The answer should be a single number, the count of lines in this material that contain "mine".
(Beginning of Data in this exercise)
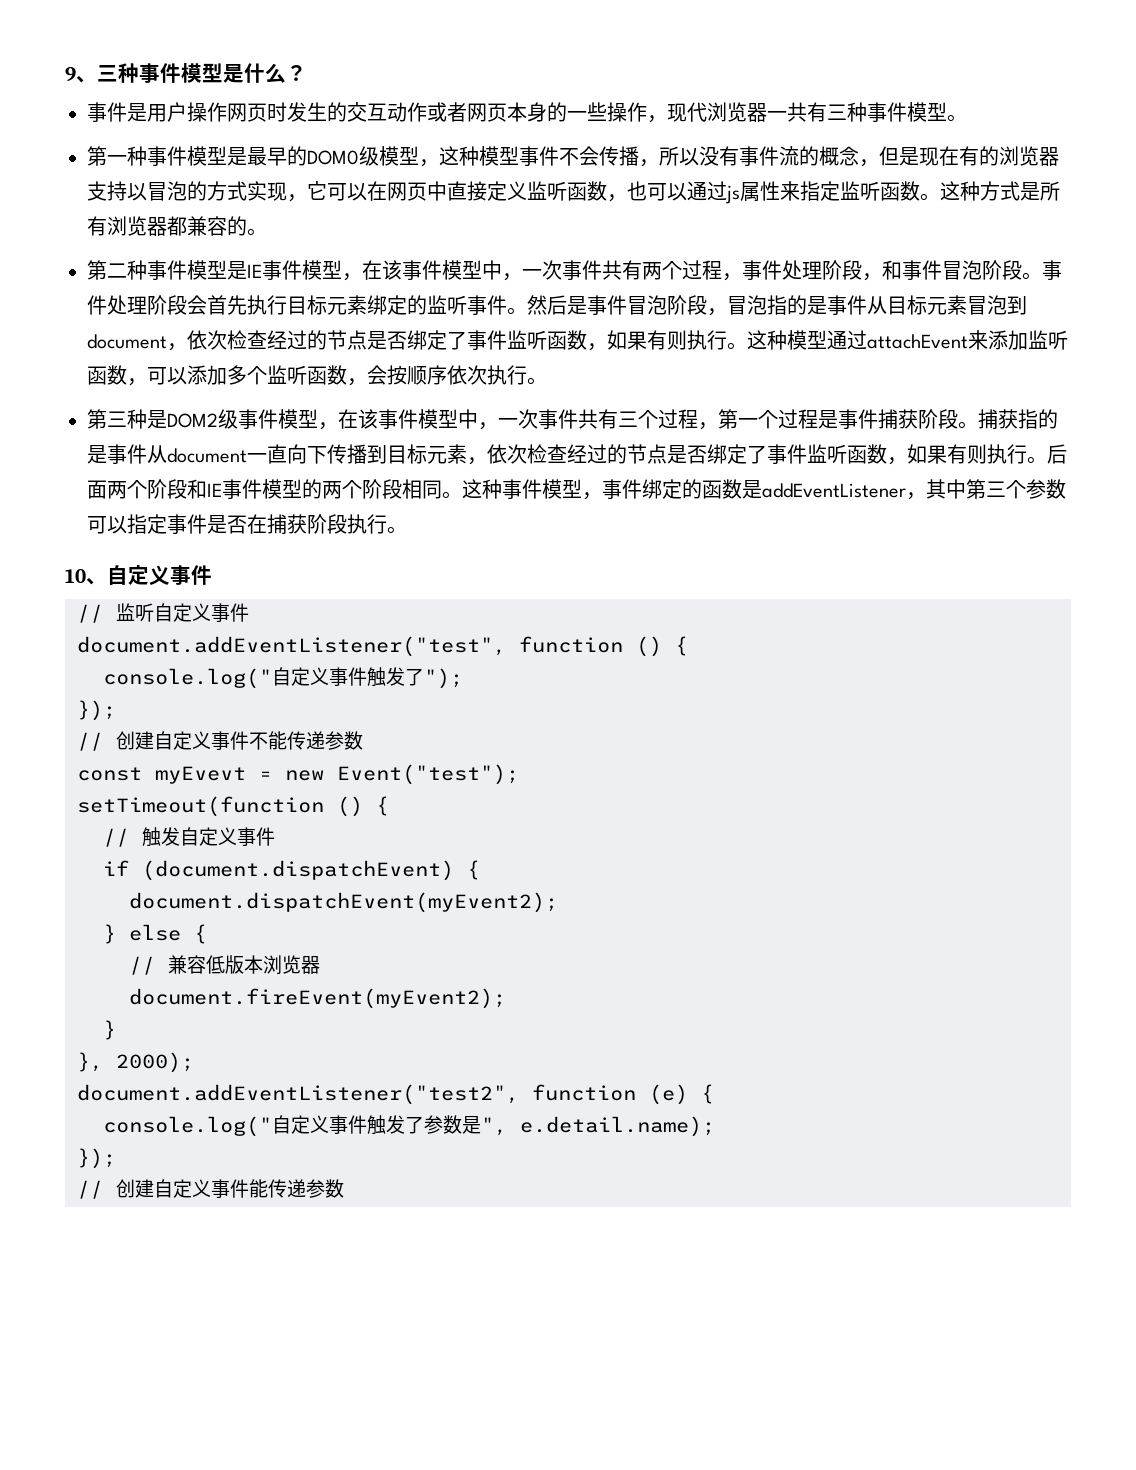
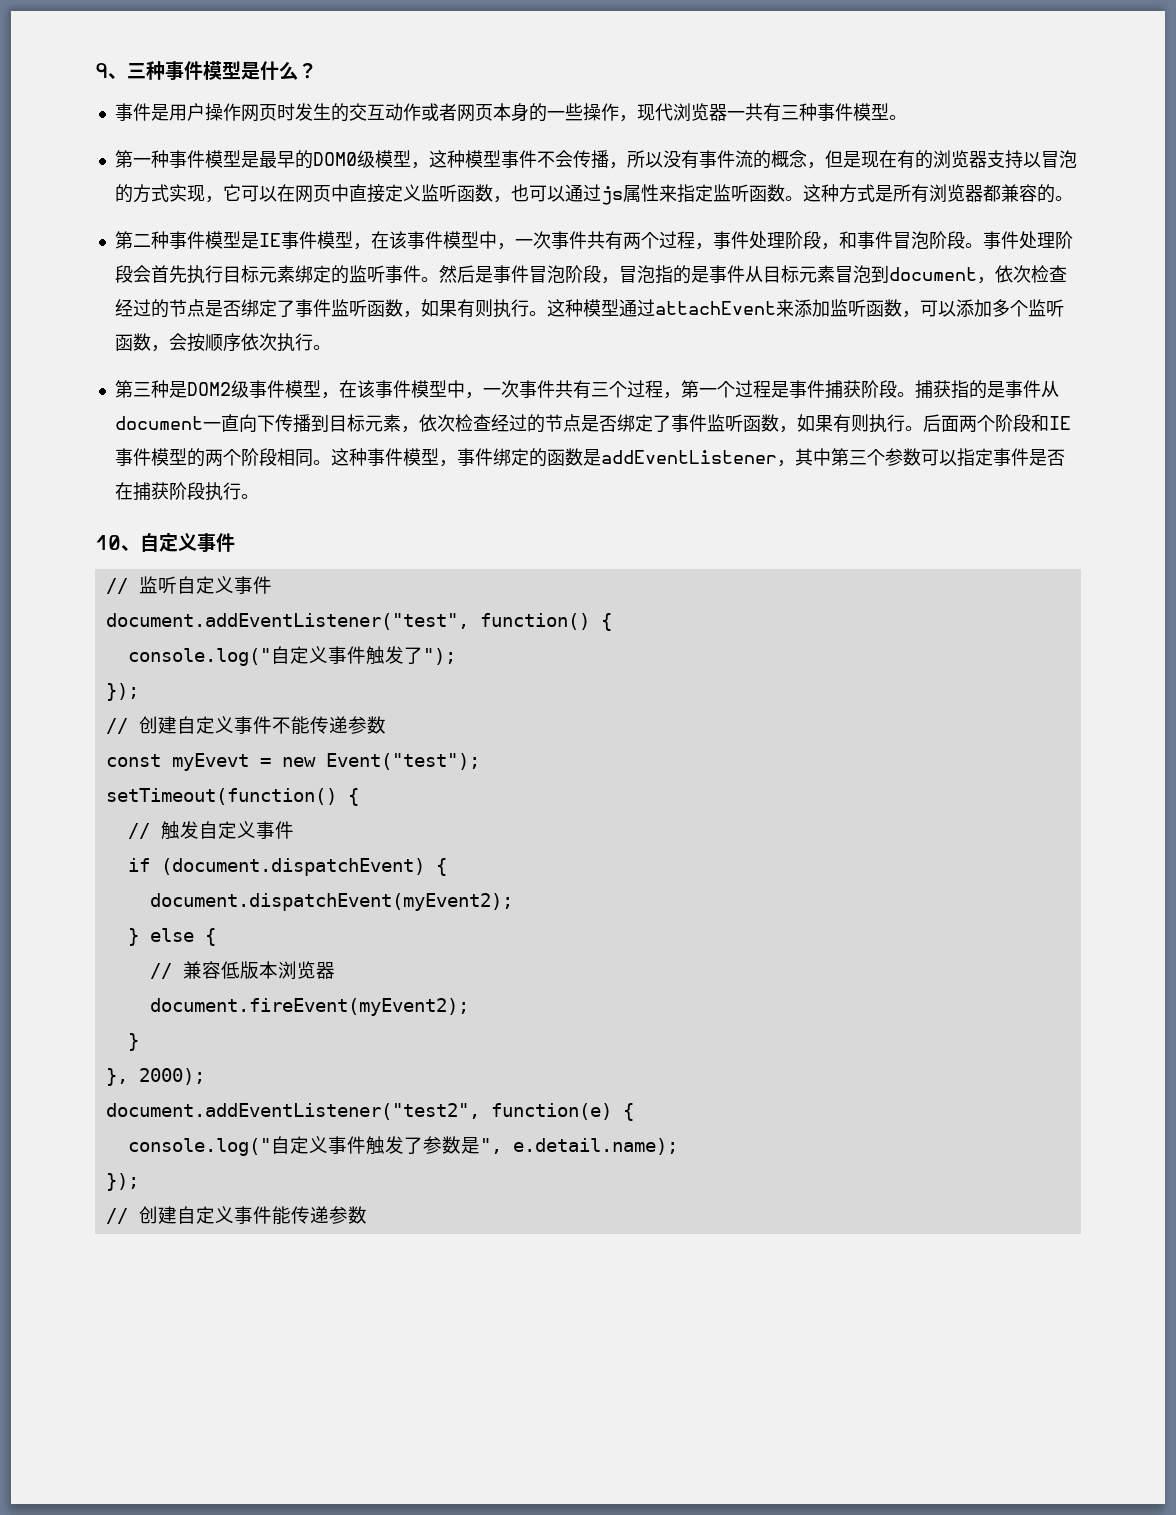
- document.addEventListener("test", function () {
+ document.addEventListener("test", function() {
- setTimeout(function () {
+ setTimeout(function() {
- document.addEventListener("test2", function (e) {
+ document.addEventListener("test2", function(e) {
(End of Data in this exercise)
(Beginning of Data in this exercise)
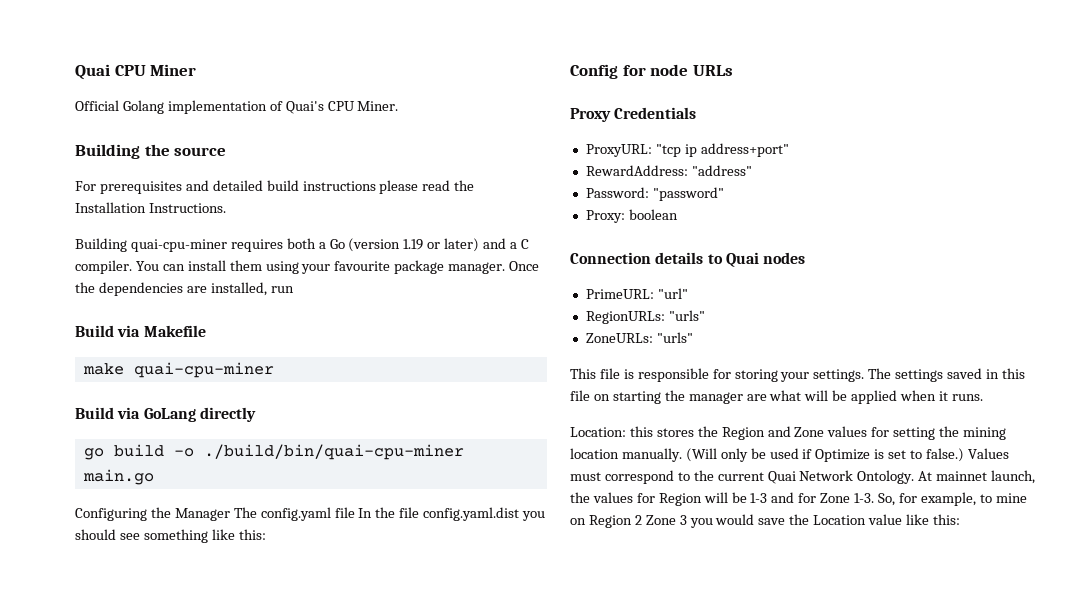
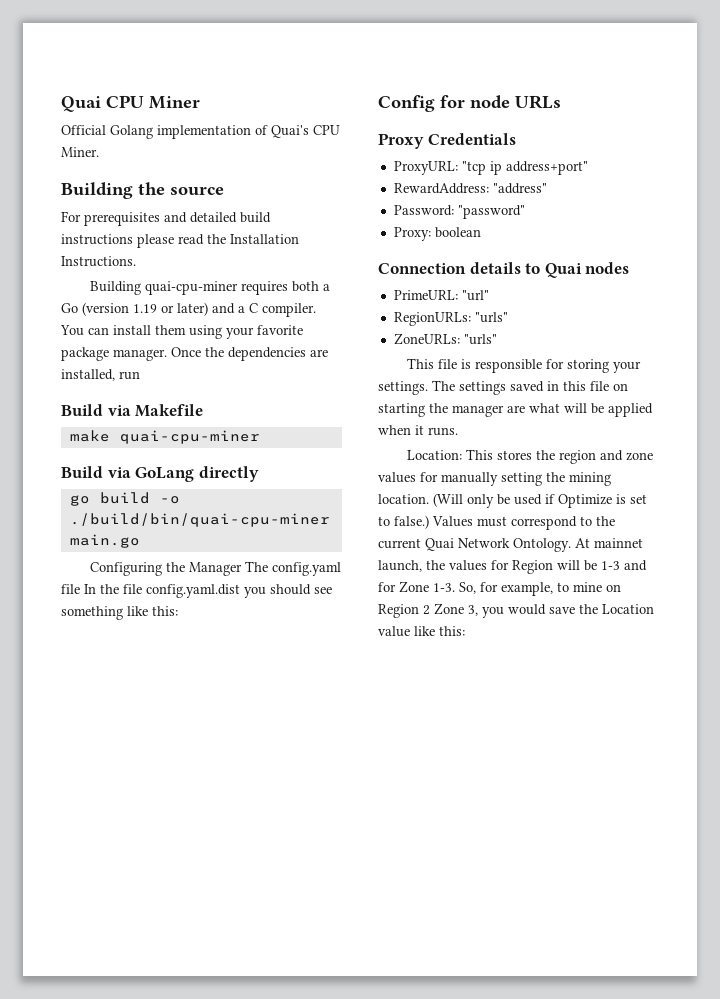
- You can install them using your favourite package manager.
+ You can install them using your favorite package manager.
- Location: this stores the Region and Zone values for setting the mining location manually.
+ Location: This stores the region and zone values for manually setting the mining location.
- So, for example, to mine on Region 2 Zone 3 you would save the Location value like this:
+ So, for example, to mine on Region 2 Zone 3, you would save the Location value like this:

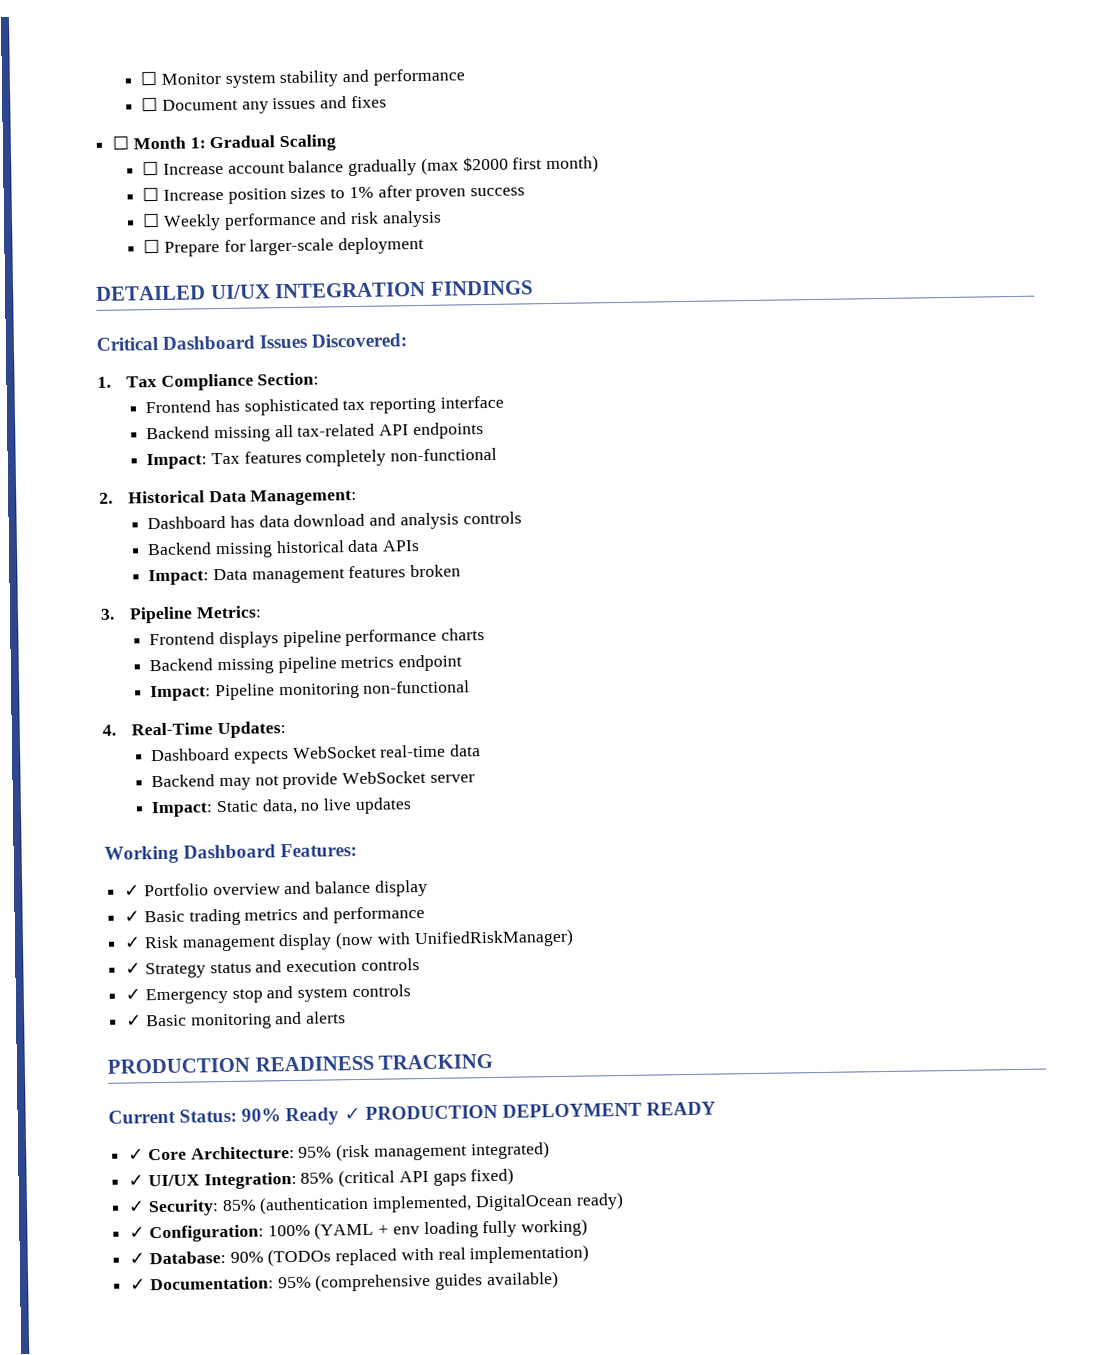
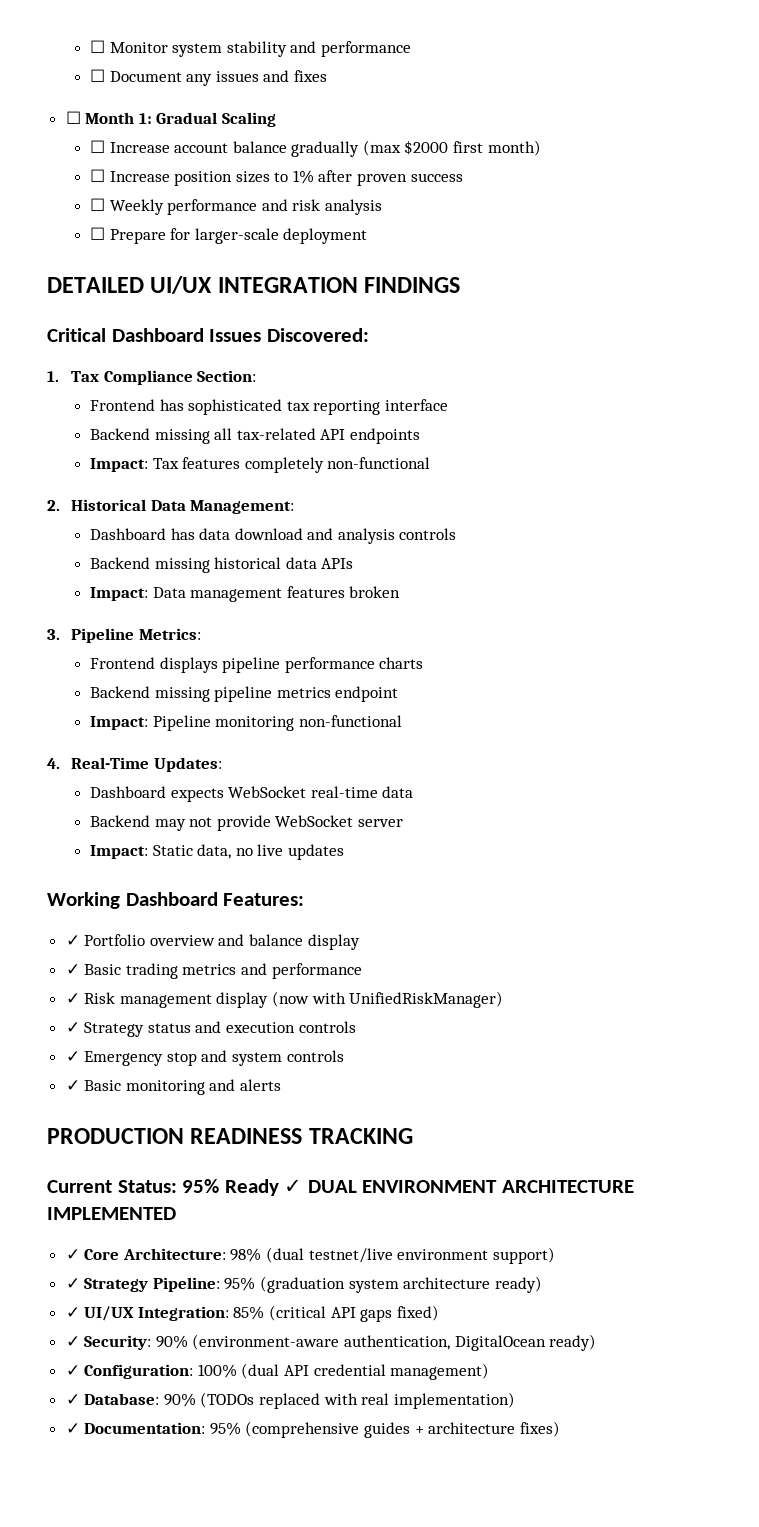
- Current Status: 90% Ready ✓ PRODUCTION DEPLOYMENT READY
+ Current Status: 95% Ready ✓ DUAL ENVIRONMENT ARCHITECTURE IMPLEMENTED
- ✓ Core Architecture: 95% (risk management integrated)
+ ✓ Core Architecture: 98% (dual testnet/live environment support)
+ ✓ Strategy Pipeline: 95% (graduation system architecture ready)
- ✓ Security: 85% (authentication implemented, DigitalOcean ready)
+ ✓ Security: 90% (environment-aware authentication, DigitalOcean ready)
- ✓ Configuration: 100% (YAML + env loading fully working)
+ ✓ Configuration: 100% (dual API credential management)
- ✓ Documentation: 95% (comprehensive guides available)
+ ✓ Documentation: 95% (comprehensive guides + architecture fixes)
(End of Data in this exercise)
*Expected answer*: 2